The paradigm shift is that observation and measurement of computational models will increasingly offer insight into how the brain works to help confirm or refute theory—and to generate new ideas.

John Lafferty, Director of the Center for Neurocomputation and Machine Intelligence and John C. Malone Professor of Statistics and Data Science

WTI welcomes Ping Luo, who joins the Center as Senior Computational Research Support Analyst and brings extensive experience in high-performance computing (HPC). Ping joined the Institute from the Yale Center for Research Computing (YCRC), and she will continue collaborating with YCRC to support the computing needs of the Center. Her expertise in user-friendly and powerful interfaces to HPC clusters, such as Open OnDemand, will be invaluable as WTI grows its computing infrastructure to support computational research.

Ping is also leading the design and build of a new WTI compute and storage cluster in partnership with YCRC. This new cluster will be named "Misha"' in honor of Misha Mahowald, who did seminal work to build models of the human visual system in silico.

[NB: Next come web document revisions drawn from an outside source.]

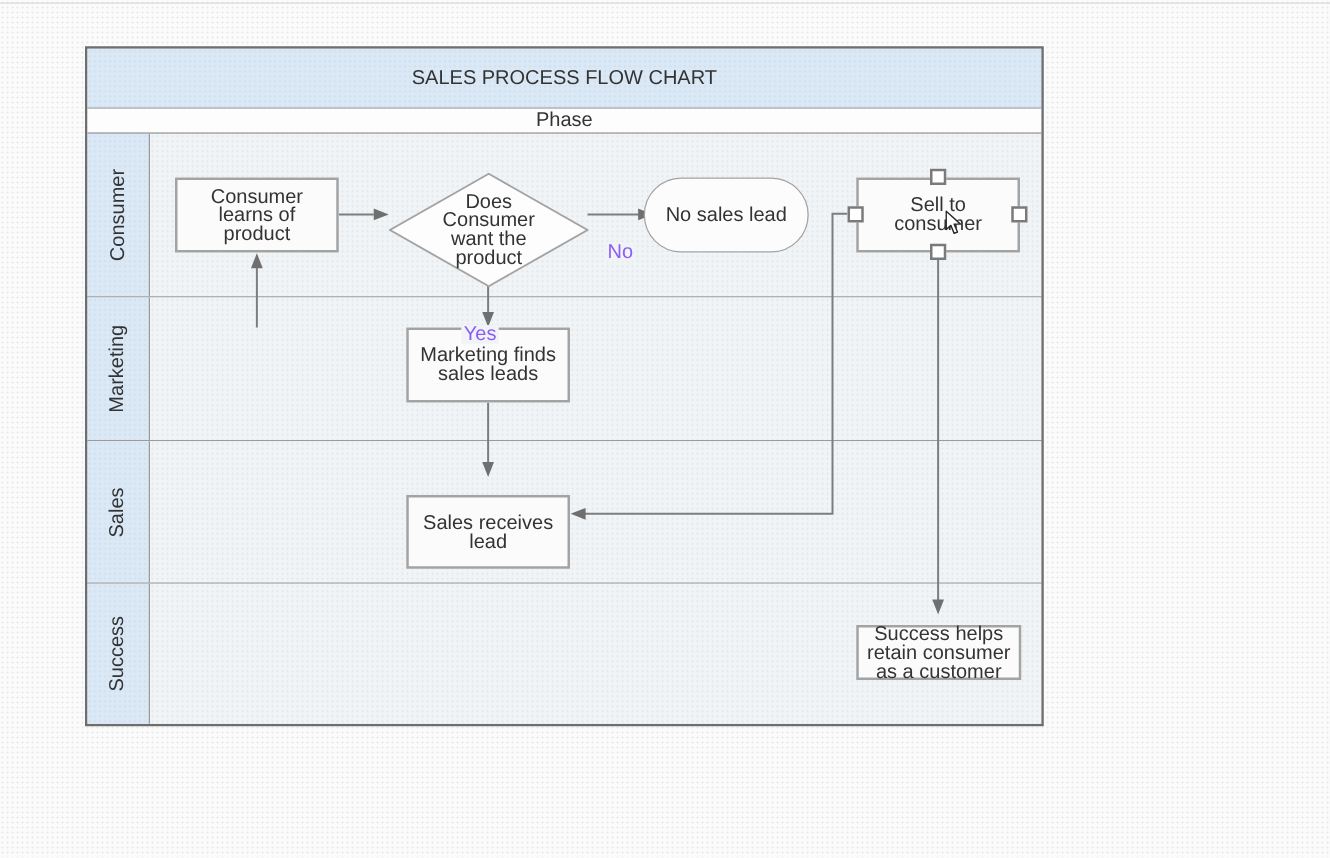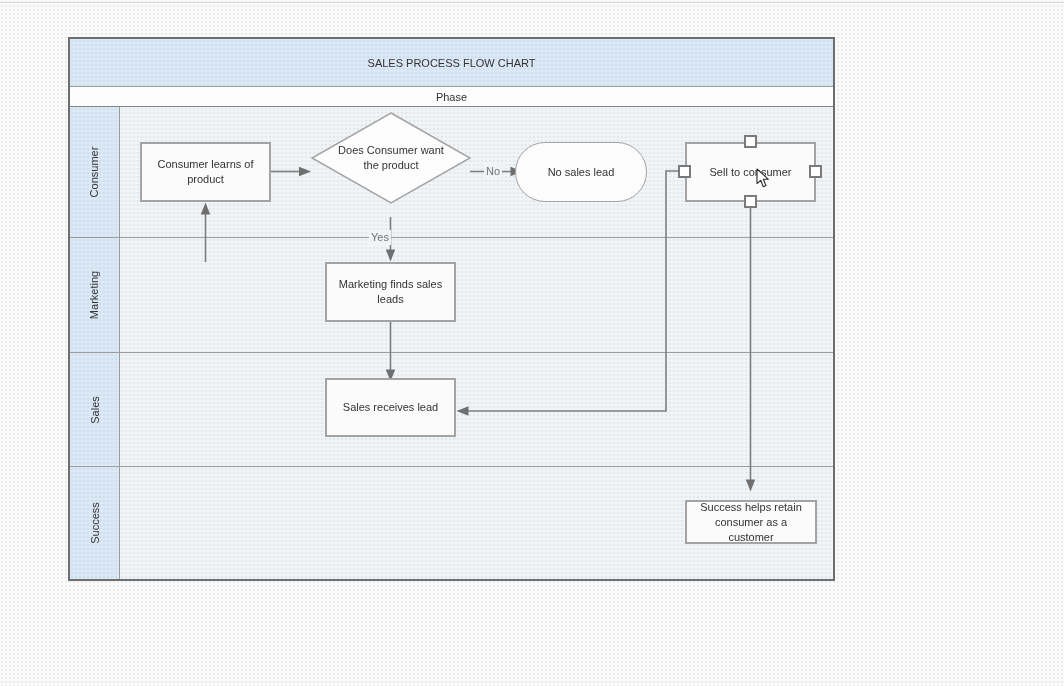--- a/index.html
+++ b/index.html
@@ -3,21 +3,21 @@
 <meta charset="utf-8">
 <style>
   * { margin:0; padding:0; box-sizing:border-box; }
   html,body { background:#ffffff; }
   .screen {
     position:relative; width:1064px; height:686px; overflow:hidden;
     background-color:#fbfbfb;
     background-image: radial-gradient(rgba(100,115,130,0.13) 0.7px, transparent 0.95px);
     background-size:4px 4px;
     font-family:"Liberation Sans", sans-serif;
-    color:#333333; font-size:11px;
+    color:#333333; font-size:16px;
   }
   .window-top-line { position:absolute; left:0; top:2px; width:1064px; height:1px; background:#dadada; }
 
   
   .pool {
     position:absolute; left:68px; top:37px; width:767px; height:544px;
     border:2px solid #6e6e6e; display:flex; flex-direction:column;
   }
   .dotted {
     background-image: radial-gradient(rgba(100,115,130,0.10) 0.7px, transparent 0.95px);
@@ -53,21 +53,21 @@
   }
   .rect { background:#fbfbfb; border:2px solid #a3a3a3; }
   .terminator { background:#fcfcfc; border:1.5px solid #a3a3a3; border-radius:30px; }
   .diamond { position:absolute; z-index:3; padding:0; }
   .diamond svg { position:absolute; left:0; top:0; }
   .diamond .diamond-text {
     position:absolute; inset:0; display:flex; align-items:center; justify-content:center;
     text-align:center; line-height:15px; padding:0 26px;
   }
   .edge-label {
-    position:absolute; z-index:4; background:#f1f4f6; padding:0 2px; line-height:15px; color:#737373;
+    position:absolute; z-index:4; background:#f1f4f6; padding:0 2px; line-height:15px; color:#8b5cf6;margin-top:30px;
   }
 
   
   .handle {
     position:absolute; z-index:5; width:13px; height:13px;
     background:#ffffff; border:2px solid #7a7a7a;
   }
 
   .cursor { position:absolute; z-index:6; }
 </style>
@@ -131,41 +131,41 @@
     <polygon points="456.5,411 468.5,406.3 468.5,415.7"></polygon>
 
     <path d="M750.5,202 V480"></path>
     <polygon points="750.5,491.5 745.8,479.5 755.2,479.5"></polygon>
   </svg>
 
   <div class="shape rect" style="left:140px;top:142px;width:131px;height:60px">
     <span>Consumer learns of product</span>
   </div>
 
-  <div class="diamond" style="left:311px;top:112px;width:160px;height:92px">
+  <div class="diamond" style="left:311px;top:138px;width:160px;height:92px">
     <svg width="160" height="92">
       <polygon points="80,1 159,46 80,91 1,46" fill="#fdfdfd" stroke="#a3a3a3" stroke-width="1.5"></polygon>
     </svg>
     <span class="diamond-text">Does Consumer want the product</span>
   </div>
 
   <div class="shape terminator" style="left:515px;top:142px;width:132px;height:60px">
     <span>No sales lead</span>
   </div>
 
   <div class="shape rect" style="left:685px;top:142px;width:131px;height:60px">
     <span>Sell to consumer</span>
   </div>
 
 
   <div class="shape rect" style="left:325px;top:262px;width:131px;height:60px">
     <span>Marketing finds sales leads</span>
   </div>
 
-  <div class="shape rect" style="left:325px;top:378px;width:131px;height:59px">
+  <div class="shape rect" style="left:325px;top:396px;width:131px;height:59px">
     <span>Sales receives lead</span>
   </div>
 
   <div class="shape rect" style="left:685px;top:500px;width:132px;height:44px">
     <span>Success helps retain consumer as a customer</span>
   </div>
 
   <div class="edge-label" style="left:484px;top:164px">No</div>
   <div class="edge-label" style="left:369px;top:230px">Yes</div>
 

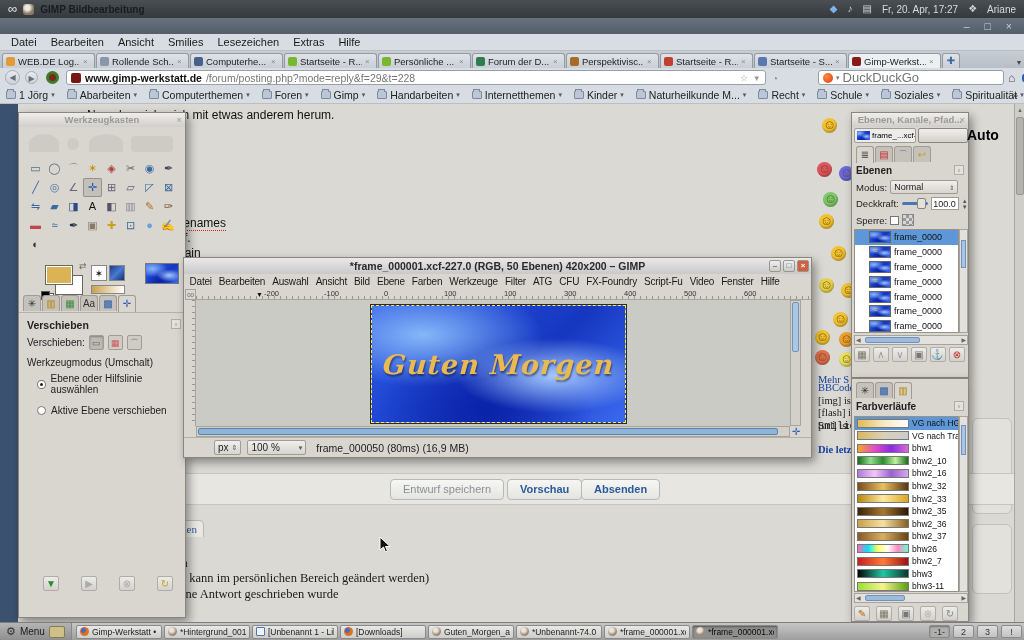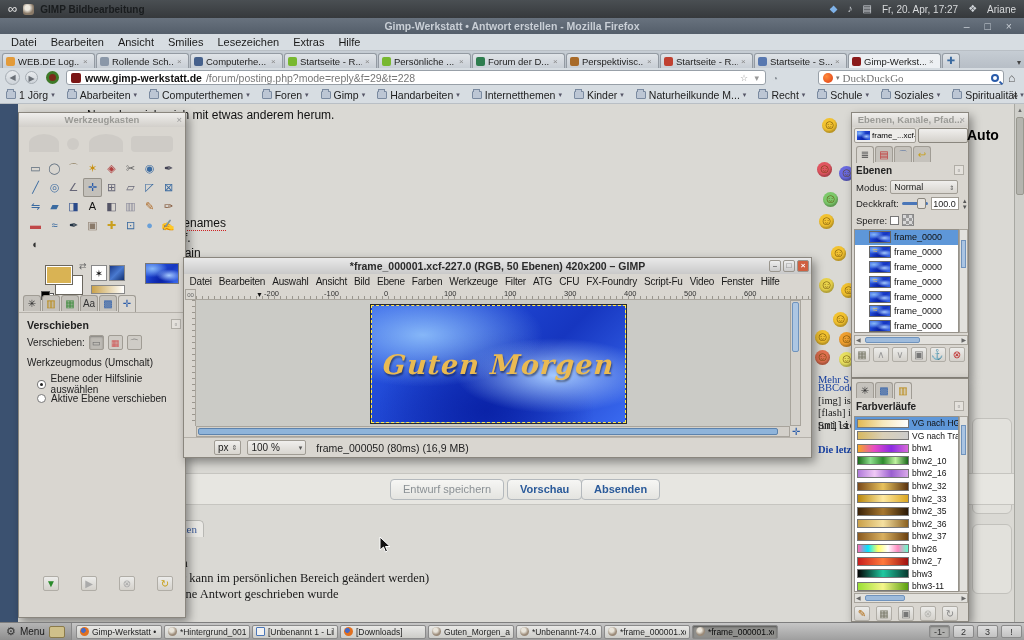--- a/index.html
+++ b/index.html
@@ -31,21 +31,21 @@
   .navbtn { width:15px; height:15px; border-radius:50%; border:1px solid #a6adb4; background:linear-gradient(#e8ebee,#cdd3d9); color:#6a7077; font-size:8px; text-align:center; line-height:13px; margin-left:5px; }
   #reload-logo { width:13px; height:13px; border-radius:50%; border:3px solid #3e7a28; background:#7a2a1a; margin-left:8px; }
   #urlfield { position:absolute; left:66px; top:2px; width:700px; height:15px; background:#fff; border:1px solid #98a0a8; border-radius:3px; display:flex; align-items:center; gap:4px; padding:0 4px; font-size:10.5px; white-space:nowrap; overflow:hidden; }
   #urlfav { width:10px; height:10px; background:#7a1515; border-radius:2px; flex:0 0 10px; }
   #url-domain { font-weight:bold; color:#111; }
   #url-path { color:#777; }
   #url-icons { margin-left:auto; color:#999; font-size:9px; letter-spacing:2px; }
   #reader-icon { position:absolute; left:772px; top:5px; color:#8a9098; font-size:10px; }
   #searchfield { position:absolute; left:818px; top:2px; width:186px; height:15px; background:#fff; border:1px solid #98a0a8; border-radius:3px; display:flex; align-items:center; gap:3px; padding:0 4px; }
   #ddg-icon { width:10px; height:10px; border-radius:50%; background:radial-gradient(circle at 35% 35%,#ff8a3c,#de3c14); flex:0 0 10px; }
-  #searchfield input { border:none; outline:none; flex:1; font-size:11px; color:#555; background:transparent; font-family:Liberation Serif, serif; }
+  #searchfield input { border:none; outline:none; flex:1; font-size:13px; color:#555; background:transparent; font-family:Liberation Sans, sans-serif; }
   .mag { width:8px; height:8px; border:2px solid #2a5caa; border-radius:50%; position:relative; }
   .mag::after { content:""; position:absolute; left:6px; top:6px; width:4px; height:2px; background:#2a5caa; transform:rotate(45deg); }
   #home-icon { position:absolute; left:1008px; top:3px; color:#555; font-size:12px; }
   #ff-bookmarks { position:absolute; left:0; top:87px; width:1024px; height:17px; background:#d7dde2; border-bottom:1px solid #b9bfc5; display:flex; align-items:center; gap:12px; padding-left:6px; }
   .bmitem { display:flex; align-items:center; gap:3px; }
   .bmfolder { width:10px; height:8px; background:#bcc6d4; border:1px solid #7a8aa0; border-radius:1px; position:relative; }
   .bmfolder::before { content:""; position:absolute; left:0; top:-3px; width:5px; height:2px; background:#bcc6d4; border:1px solid #7a8aa0; border-bottom:none; }
   .bmlabel { font-size:10.5px; color:#222; white-space:nowrap; }
   .bmcaret { font-size:7px; color:#556; }
   #bm-overflow { position:absolute; right:6px; font-size:11px; color:#444; }
@@ -213,21 +213,20 @@
       <span class="trayglyph" style="color:#7fb2e8;">◆</span>
       <span class="trayglyph" style="color:#cfd3d8;">♪</span>
       <span class="trayglyph" style="color:#cfd3d8;">▤</span>
       <span>Fr, 20. Apr, 17:27</span>
       <span class="trayglyph" style="color:#cfd3d8;">❖</span>
       <span>Ariane</span>
     </div>
   </div>
 
   <div id="ff-title">
-    <span>Gimp-Werkstatt • Antwort erstellen - Mozilla Firefox</span>
     <span id="ff-controls">– □ ×</span>
   </div>
   <div id="ff-menubar">
       <span class="ffmenu">Datei</span>
       <span class="ffmenu">Bearbeiten</span>
       <span class="ffmenu">Ansicht</span>
       <span class="ffmenu">Smilies</span>
       <span class="ffmenu">Lesezeichen</span>
       <span class="ffmenu">Extras</span>
       <span class="ffmenu">Hilfe</span>
@@ -496,21 +495,21 @@
           <span>Verschieben:</span>
           <span class="movebtn on" style="color:#666;">▭</span>
           <span class="movebtn" style="color:#d05858;">▦</span>
           <span class="movebtn" style="color:#666;">⌒</span>
         </div>
         <div id="modelabel">Werkzeugmodus (Umschalt)</div>
         <div class="radiorow" style="top:60px;">
             <span class="radio sel"></span>
             <span>Ebene oder Hilfslinie auswählen</span>
           </div>
-        <div class="radiorow" style="top:80px;">
+        <div class="radiorow" style="top:92px;">
             <span class="radio"></span>
             <span>Aktive Ebene verschieben</span>
           </div>
       </div>
       <div id="tb-btns">
           <div class="minibtn" style="color: rgb(42, 138, 42);">▼</div>
           <div class="minibtn" style="color: rgb(170, 170, 170);">▶</div>
           <div class="minibtn" style="color: rgb(170, 170, 170);">⊗</div>
           <div class="minibtn" style="color: rgb(200, 160, 24);">↻</div>
         </div>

Misha embodied some of the central scientific and societal goals of WTI, and it's fitting to honor her short life in this way.

Ping Luo Wu Tsai Institute, Experimental Computation and Data Visualization core Wu Tsai Institute, Center for Neurocomputation and Machine Intelligence space

Last November, the Institute welcomed to campus three leading researchers conducting groundbreaking research at the interface of AI/machine learning and neuroscience as part of our new WTI Distinguished Speaker Series. Xaq Pitkow (Baylor College of Medicine and Rice University) spoke about interpreting neural dynamics by modeling beliefs; Guillaume Lajoie (University of Montreal and Mila) showed how deep neural networks could reveal the response properties of biological neurons; and Dan Yamins (Stanford) shared how improvements in unsupervised machine learning lead to better models of the primate visual system.

A major focus of the Center for Neurocomputation and Machine Intelligence over the coming months will be faculty recruiting to attract world-leading research talent to complement our existing strengths in WTI and at Yale, working together to make exciting discoveries about cognition.